Under Circular 230 standards, a CPA or attorney who advises his or her client about participating in a non-compliant welfare benefit plan may be liable for fines and other sanctions. We expect that opinion letters relative to such welfare benefit plans have either been withdrawn or will be shortly. We admonish professionals carefully to review all communications with clients relative to such plans. The IRS has recently been successful in imposing huge fines on several law firms for blessing questionable transactions.
What does this mean to employers participating in 419 plans?
This means that employers have until December 31, 2007, to be in compliance.

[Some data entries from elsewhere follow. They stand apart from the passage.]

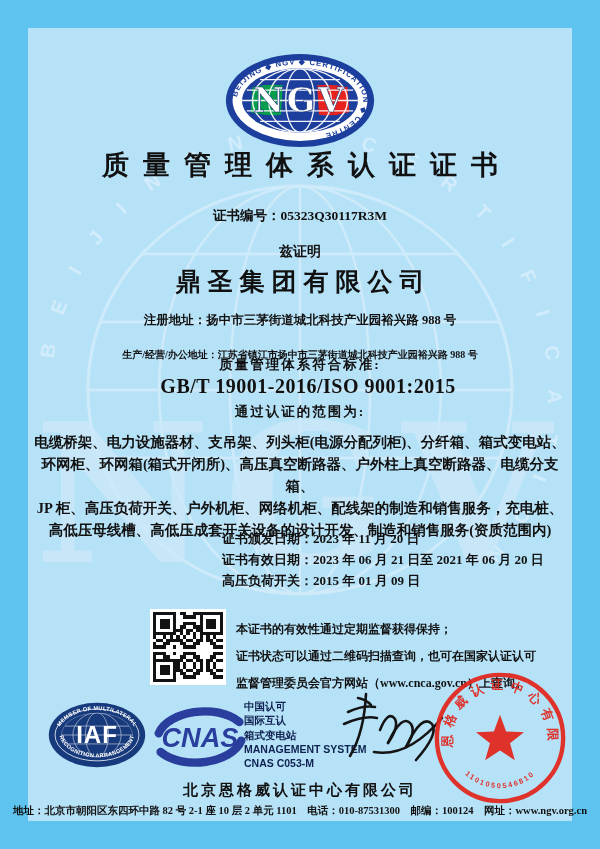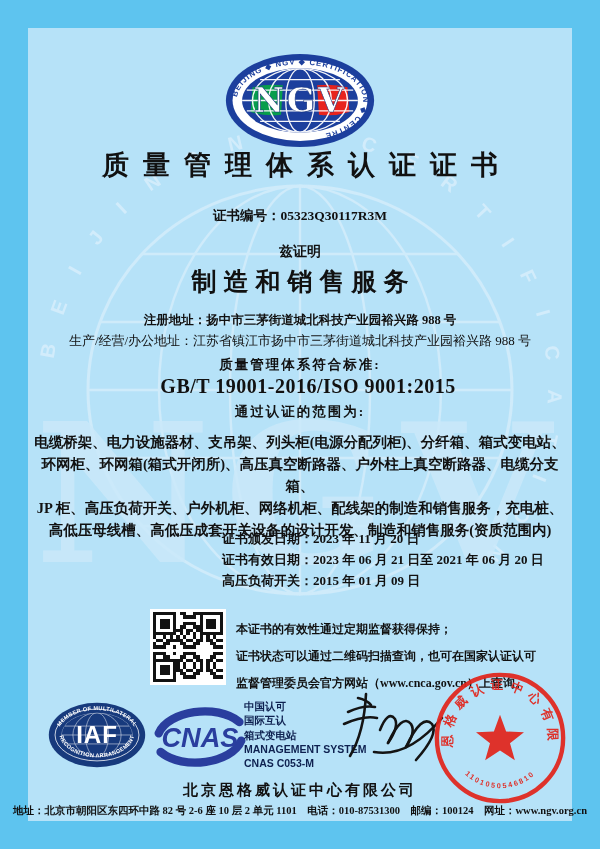"制造和销售服务" div.abs { text: 制造和销售服务 -> 鼎圣集团有限公司 }
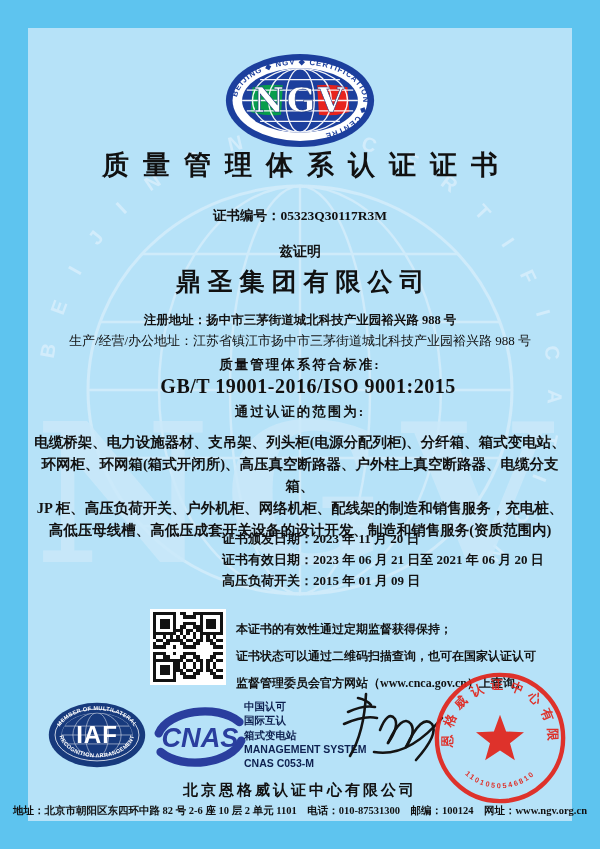"生产/经营/办公地址：江苏省镇江市扬中市三茅街道城北科技产业园裕兴路 988 号" .addr2 { font-size: 13px -> 10px; font-weight: normal -> bold; top: 332px -> 348px }
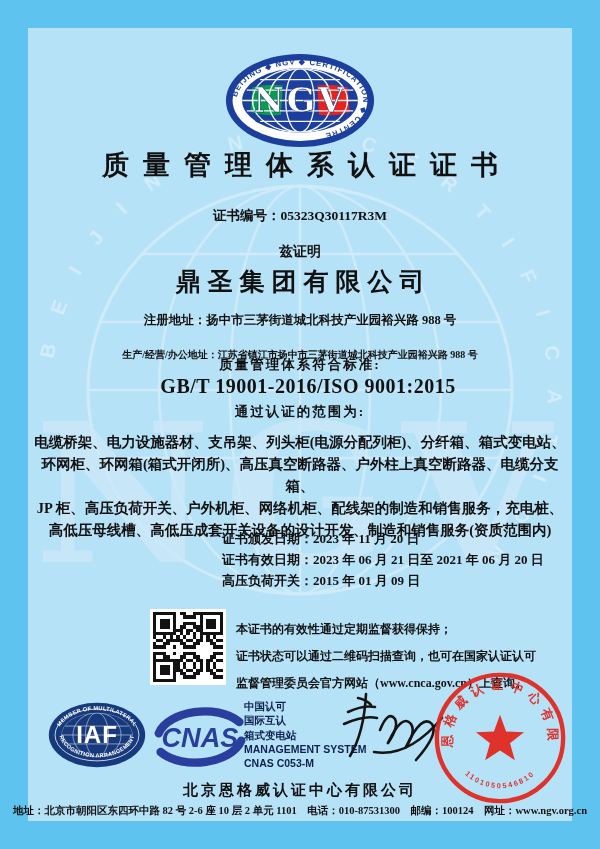"地址：北京市朝阳区东四环中路 82 号 2-6 座" div.abs { text: 2-6 -> 2-1 }
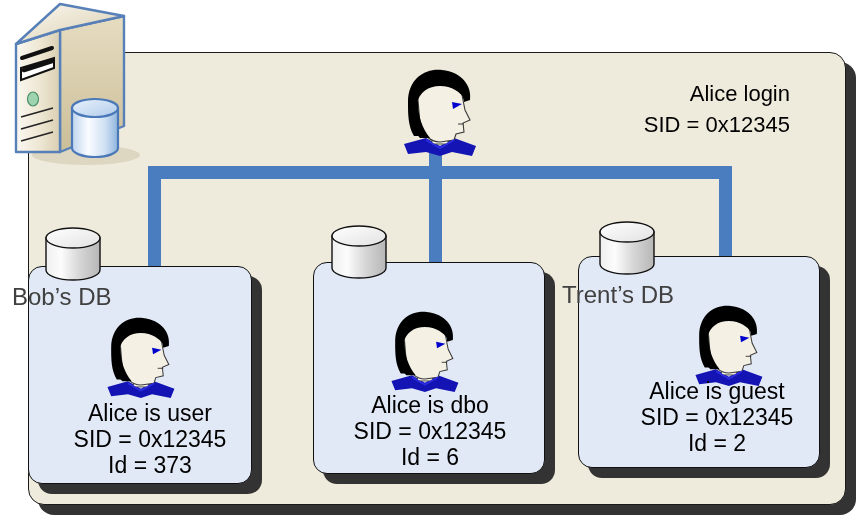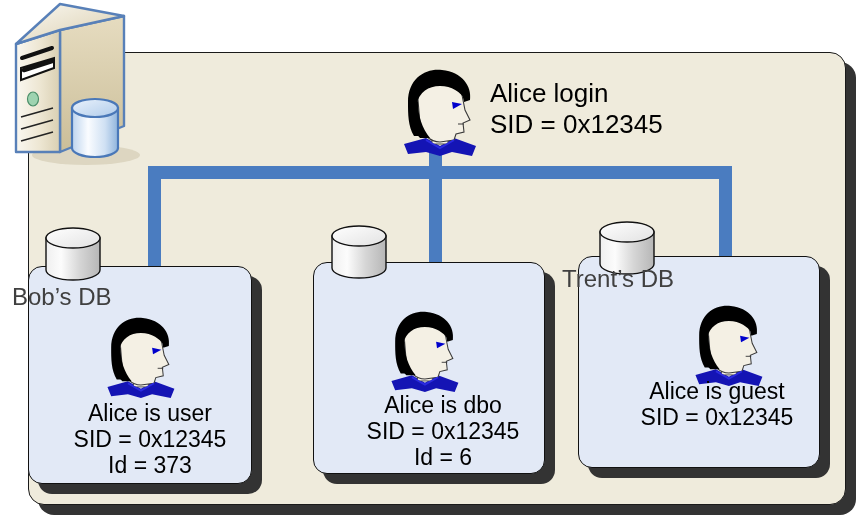"Alice login" .root-label { font-size: 26px -> 22px; text-align: none -> right }
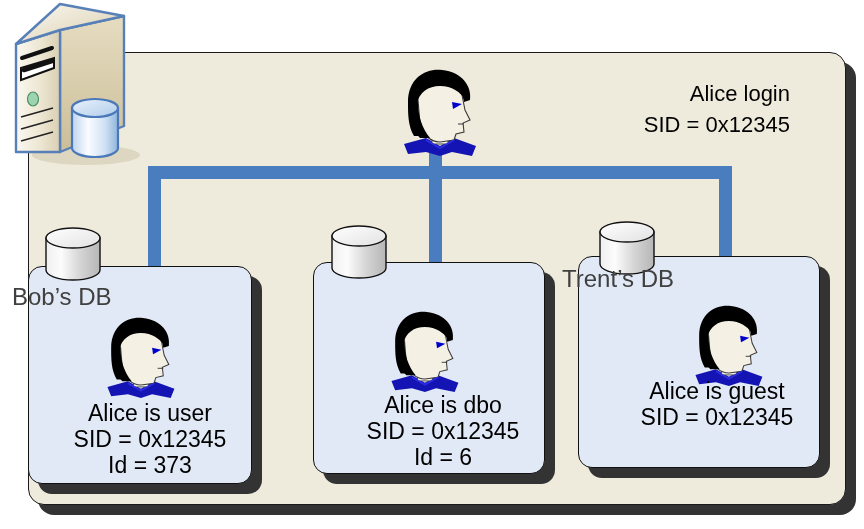"Trent’s DB" div.db-title { top: 266px -> 282px }
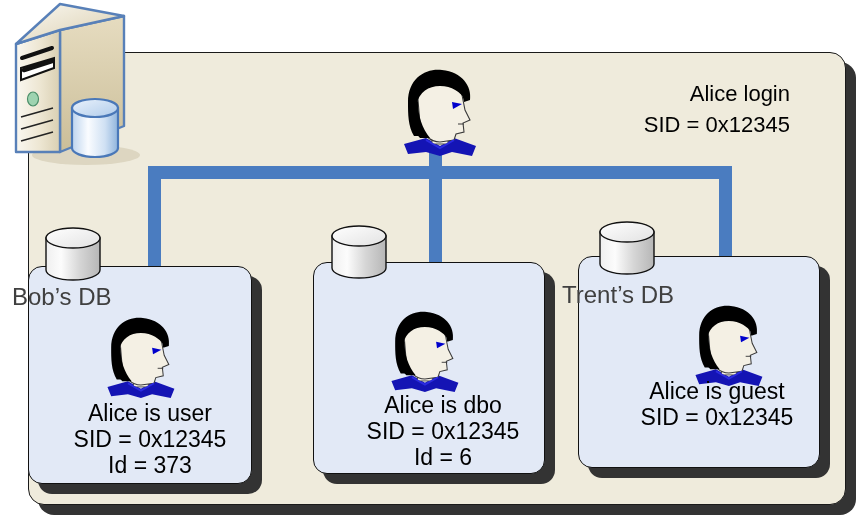"Alice is dbo" div.db-text { left: 327px -> 314px }
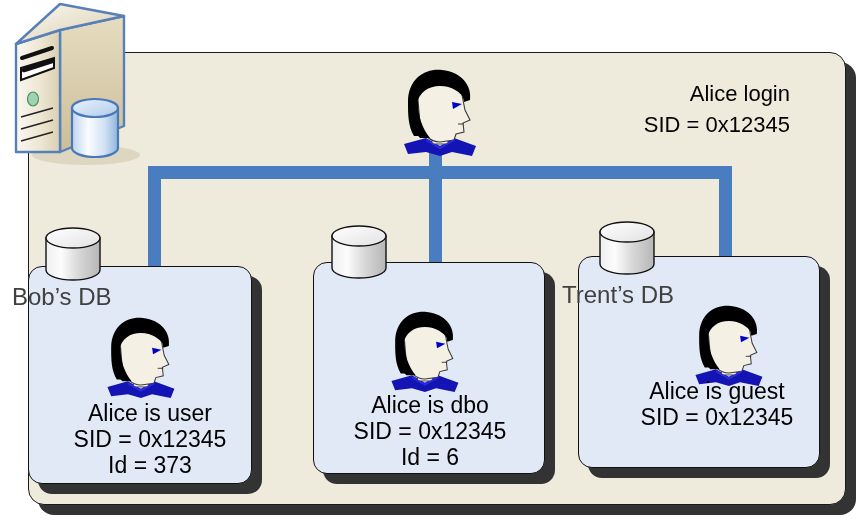"Id = 2" div { html: none -> <div>Id = 2</div> }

Employers who have adopted 419 plans must choose immediately whether to remain in their current 419 plan, cancel their participation in such arrangement and have their benefits distributed by December 31, or transfer to a plan that is fully compliant with the new rules.
Time is of the essence in making and implementing a decision as to what to do.
We have only seen one or two plans that may be in compliance. We therefore recommend that employers waste no time in contacting a tax professional to review their welfare benefit plan participation to verify compliance with the new law and regulations.